Task brief – From the entries below, determine the number of lines that contain "component". Give that number by itself.

Source data –
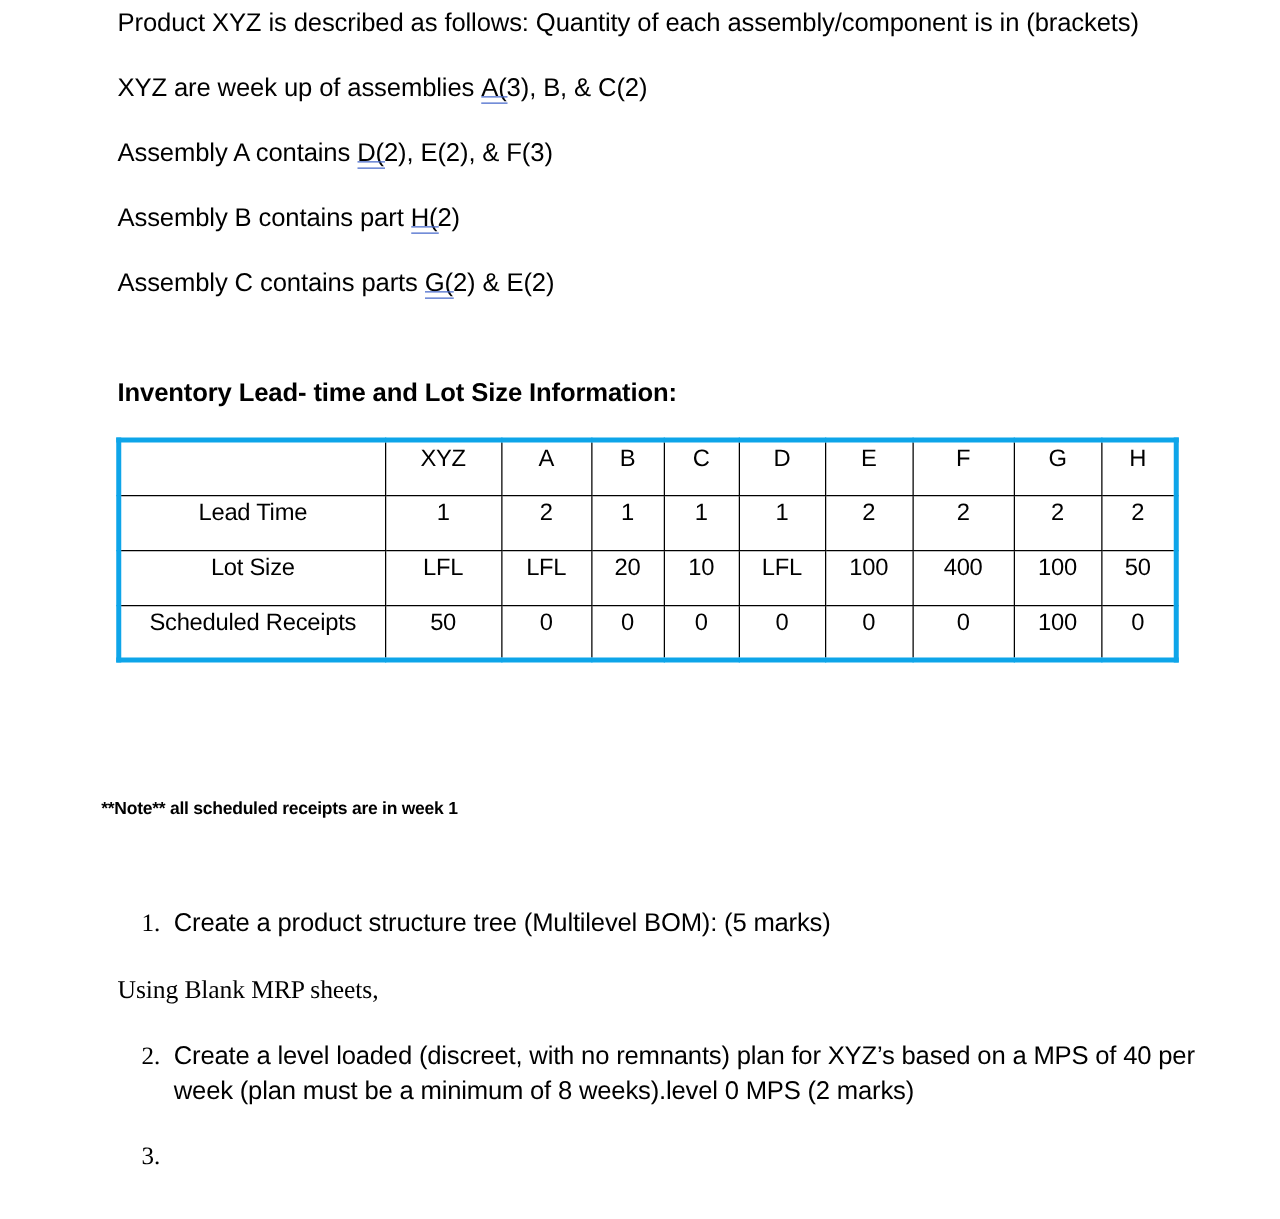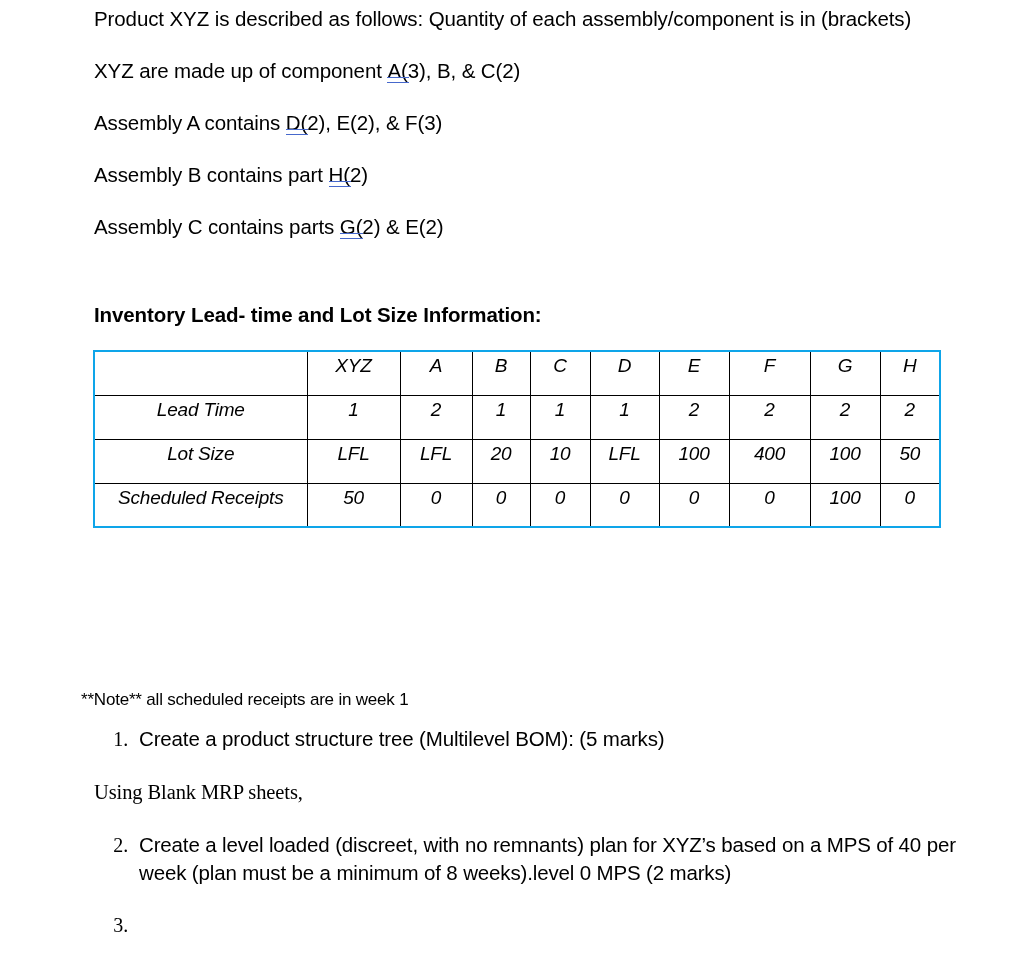--- a/index.html
+++ b/index.html
@@ -70,22 +70,21 @@
 
   
   .tbl-wrap {
     position: absolute;
     left: 93px;
     top: 350px;
   }
   table.inv {
     border-collapse: collapse;
     table-layout: fixed;
-    border: 2px solid #0ea5e9;
-    font-style: italic;
+    border: 4px solid #0ea5e9;
   }
   table.inv td {
     border: 1.4px solid #000;
     font-size: 19px;
     line-height: 22px;
     text-align: center;
     vertical-align: top;
     padding: 3px 2px 0 2px;
     height: 44px;
     box-sizing: border-box;
@@ -102,23 +101,23 @@
   table.inv td.c-d   { width: 69px; }
   table.inv td.c-e   { width: 70px; }
   table.inv td.c-f   { width: 81px; }
   table.inv td.c-g   { width: 70px; }
   table.inv td.c-h   { width: 60px; }
 
   
   .note {
     position: absolute;
     left: 81px;
-    top: 687px;
-    font-size: 17px;
-    font-weight: normal;
+    top: 633px;
+    font-size: 14px;
+    font-weight: bold;
     line-height: 26px;
     letter-spacing: -0.2px;
   }
 
   
   .oli {
     position: absolute;
     display: flex;
     align-items: flex-start;
     font-size: 20.5px;
@@ -154,21 +153,21 @@
 </style>
 </head>
 <body>
 
 <div class="page">
 
   <div class="intro">
 
     <p class="para"><span>Product XYZ is described as follows: Quantity of each assembly/component is in (brackets)</span></p>
 
-    <p class="para"><span>XYZ are made up of component </span><span class="gm">A(</span><span>3), B, &amp; C(2)</span></p>
+    <p class="para"><span>XYZ are week up of assemblies </span><span class="gm">A(</span><span>3), B, &amp; C(2)</span></p>
 
     <p class="para"><span>Assembly A contains </span><span class="gm">D(</span><span>2), E(2), &amp; F(3)</span></p>
 
     <p class="para"><span>Assembly B contains part </span><span class="gm">H(</span><span>2)</span></p>
 
     <p class="para"><span>Assembly C contains parts </span><span class="gm">G(</span><span>2) &amp; E(2)</span></p>
   </div>
 
   <div class="section-heading">Inventory Lead- time and Lot Size Information:</div>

Answer – 2